Speaking during the release of the report, Maternal, Reproductive & Child Health and Director of March Centre  at the London School of Hygiene and Tropical Medicine Joy Lawn said lockdown policies may also have increased both stillbirth rates and neonatal deaths among vulnerable newborns.

“Inequalities within countries are equally shocking. For example, in Kenya, births attended by skilled health personnel range from 35% in the lowest wealth quintile to 92 per cent in the highest,” she said.

The report was produced by the World Health Organization, the United Nations Children’s Fund and PMNCH – the world’s largest alliance for women, children, and adolescents.

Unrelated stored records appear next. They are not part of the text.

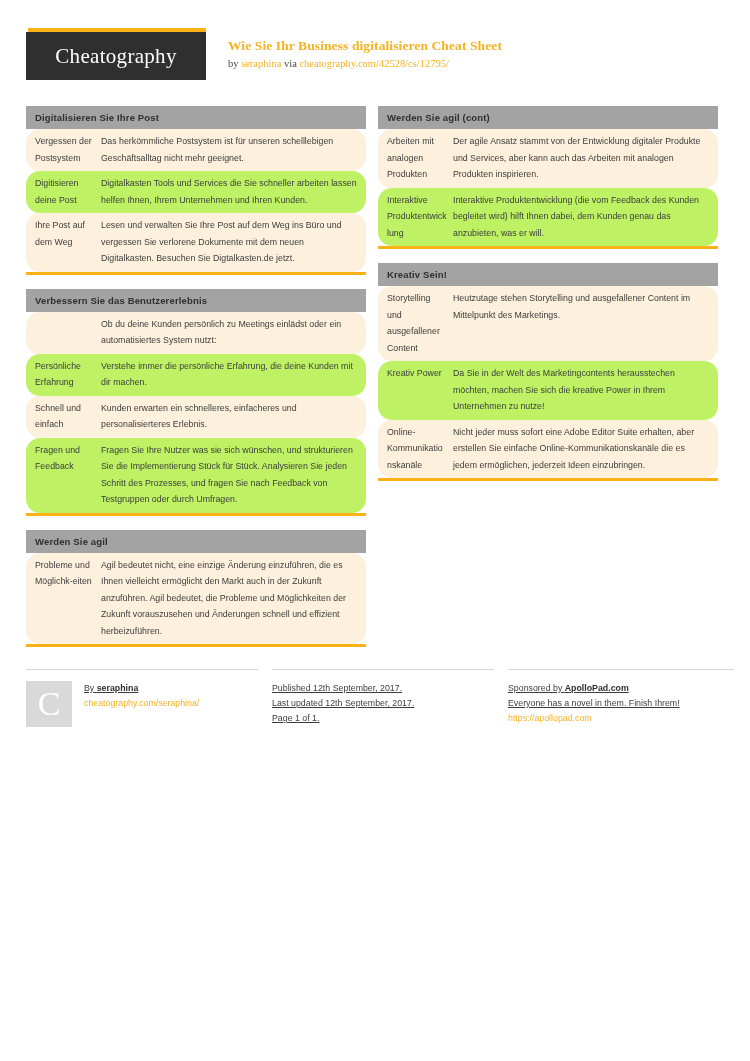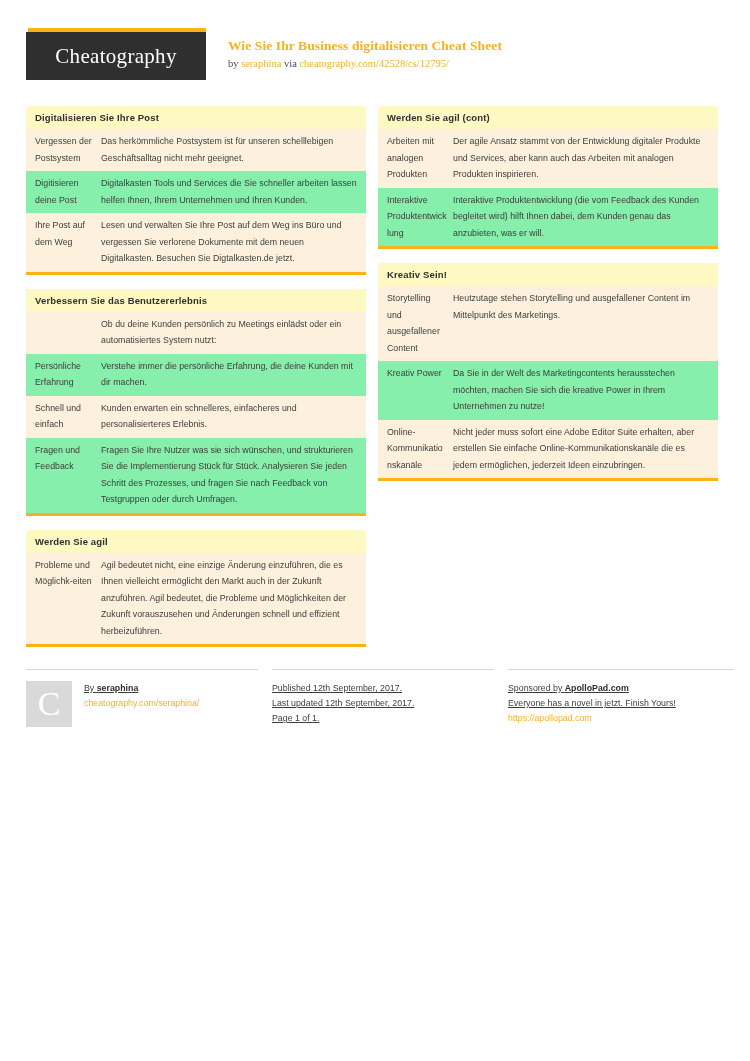--- a/index.html
+++ b/index.html
@@ -83,7 +83,7 @@
     border-bottom: 3px solid #fcb216;
   }
   .section-head {
-    background: #fef9c3;
+    background: #a3a3a3;
     color: #2f2f2f;
     font-size: 9.5px;
     font-weight: bold;

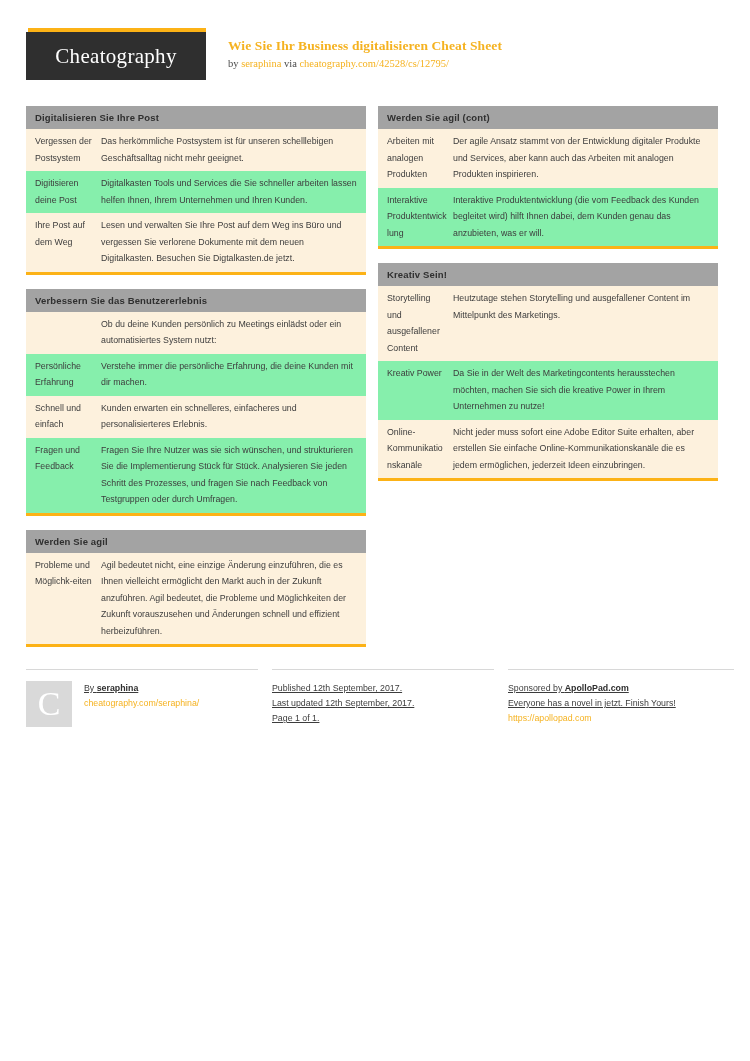--- a/index.html
+++ b/index.html
@@ -96,6 +96,7 @@
     color: #3c3c3c;
     line-height: 16.5px;
     padding: 4px 8px 5px 9px;
+    border-radius: 14px;
   }
   .row.odd  { background: #fdf1dd; }
   .row.even { background: #86efac; }

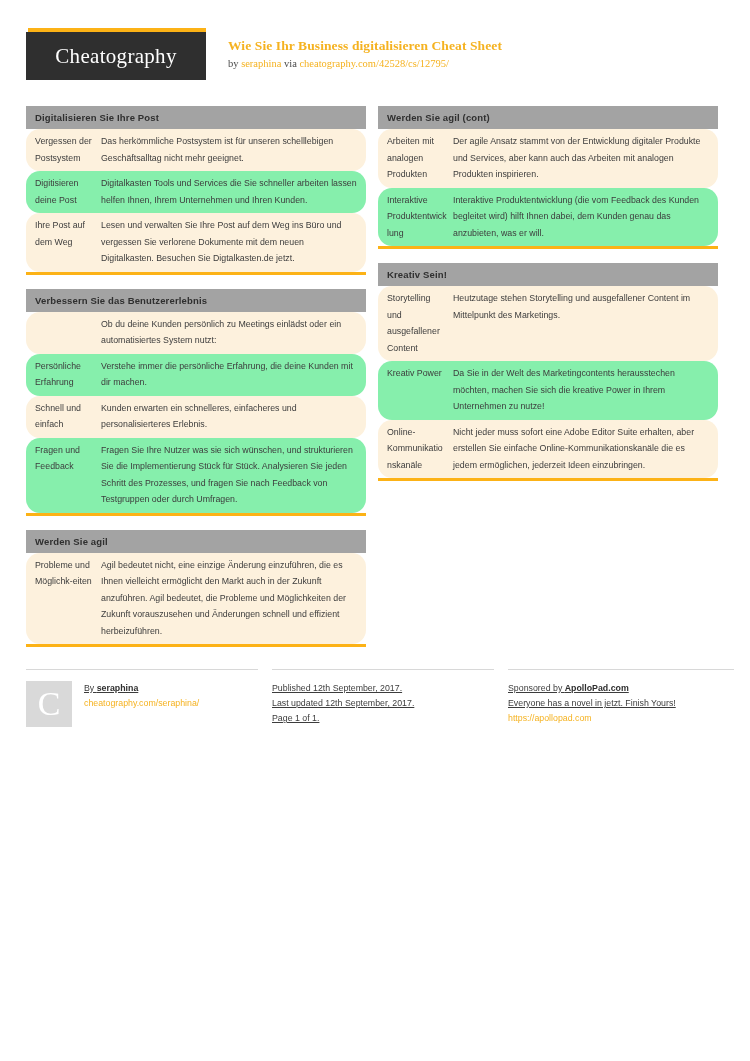--- a/index.html
+++ b/index.html
@@ -99,7 +99,7 @@
     border-radius: 14px;
   }
   .row.odd  { background: #fdf1dd; }
-  .row.even { background: #86efac; }
+  .row.even { background: #bef264; }
   .cell-key {
     width: 66px;
     flex: 0 0 66px;

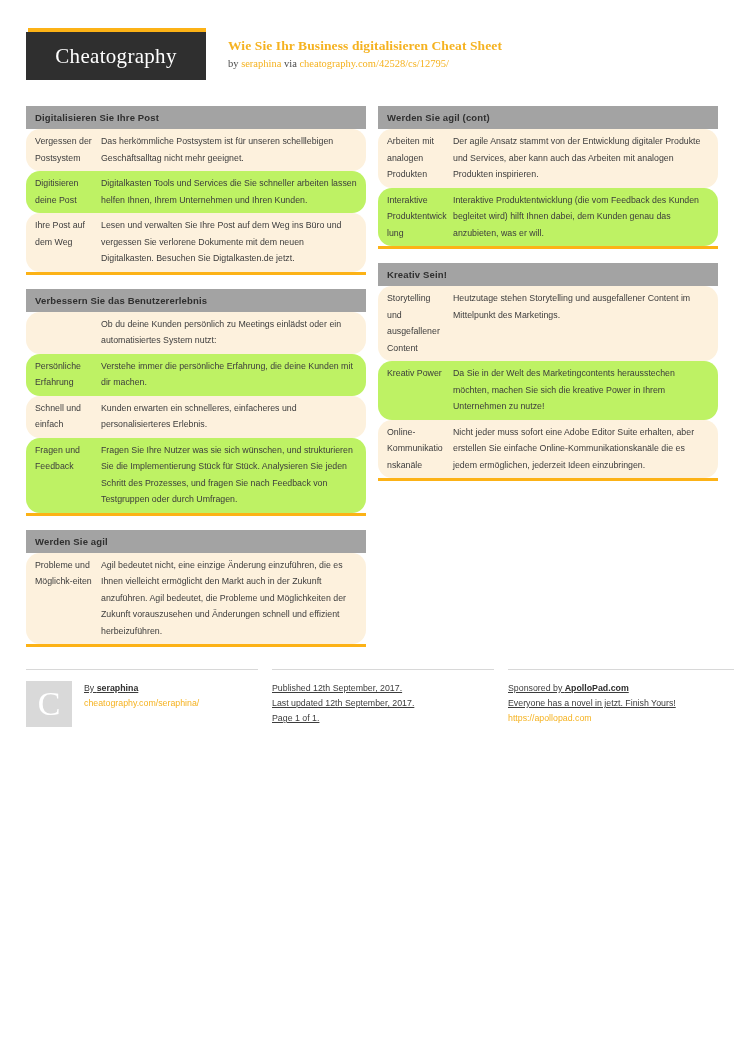--- a/index.html
+++ b/index.html
@@ -249,7 +249,7 @@
     </div>
     <div class="fcol fcol-3">
       <span class="f-line"><span>Sponsored by </span><b>ApolloPad.com</b></span>
-      <span class="f-line">Everyone has a novel in jetzt. Finish Yours!</span>
+      <span class="f-line">Everyone has a novel in them. Finish Ihrem!</span>
       <a class="f-line" href="#">https://apollopad.com</a>
     </div>
   </div>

PMNCH executive director Helga Fogstad said the report underlines why we must increase investment and accountability for preterm birth.

“Progress is flatlining for maternal and newborn health, as well as the prevention of stillbirths, and is now pushed back further through the Covid-19, climate change, expanding conflicts and rising living costs,’ she said.

Talking at the sidelines of the launch of the report, Fogstad said collaborations and partnerships between countries can be of big help.

“Governments, donors, the private sector, civil society, parents, and health professionals –can sound the alarm about this “silent emergency”, and bring preterm prevention and care efforts to the forefront of national health and development efforts,” she said.

Fogstad said this can build human capital by supporting families, societies and economies everywhere.

According to the report, in high-income countries, nine in 10 extremely preterm babies survive, whereas fewer than one in 10 survive in low-income countries. 

An estimated 13.4 million babies were born preterm in 2020, with nearly one million dying from preterm complications, the report noted. 

These numbers are equivalent to around one in 10 babies born early worldwide.

“Maternal health risks, such as adolescent pregnancy and pre-eclampsia, are closely linked to preterm births,” the report read.


The report sounds the alarm on a “silent emergency” of preterm birth, long under-recognised in its scale and severity.

This, they say, is impeding progress in improving children’s health and survival.

The report finds that preterm birth rates have not changed in any region in the world in the past decade, with 152 million vulnerable babies born too soon from 2010 to 2020.

“Preterm birth is now the leading cause of child deaths, accounting for more than one in five of all deaths of children occurring before their 5th birthday,” the report read.

“Preterm survivors can face lifelong health consequences, with an increased likelihood of disability and developmental delays.”

According to the report, only one in 10 extremely preterm babies survive in low-income countries, compared to more than nine in 10 in high-income countries.

“Gaping inequalities related to race, ethnicity, income, and access to quality care determine the likelihood of preterm birth, death, and disability, even in high-income countries,” report adds.


The report indicates that women’s access to a comprehensive set of high-quality, respectful services for sexual, reproductive and maternal health is fundamental.

“It is critical for these services to be effectively integrated within universal health coverage, and invigorated efforts are needed to close gaps in coverage as well as quality across the continuum of care,” the report read.

“All countries need to focus on enabling women’s choices for family planning, with explicit efforts to reach adolescents and other underserved populations.”

According to the report, more investments are needed in maternity care, including midwifery services, and enabling respectful care for all. 

The report denotes the importance of mobilising international and domestic resources to optimise maternal and newborn health.

"Meeting country targets for progress through implementing established national policies for maternal and newborn care,” it indicates.

It also recommends the promotion of education through the lifecycle.

"Supporting smarter economic investments, with co-financing across sectors; strengthening climate adaptation responses across the life-course; and advancing the coordination and resilience of emergency systems,” it reads

“Investing in locally led innovation and research to support improvements in quality of care and equity in access.”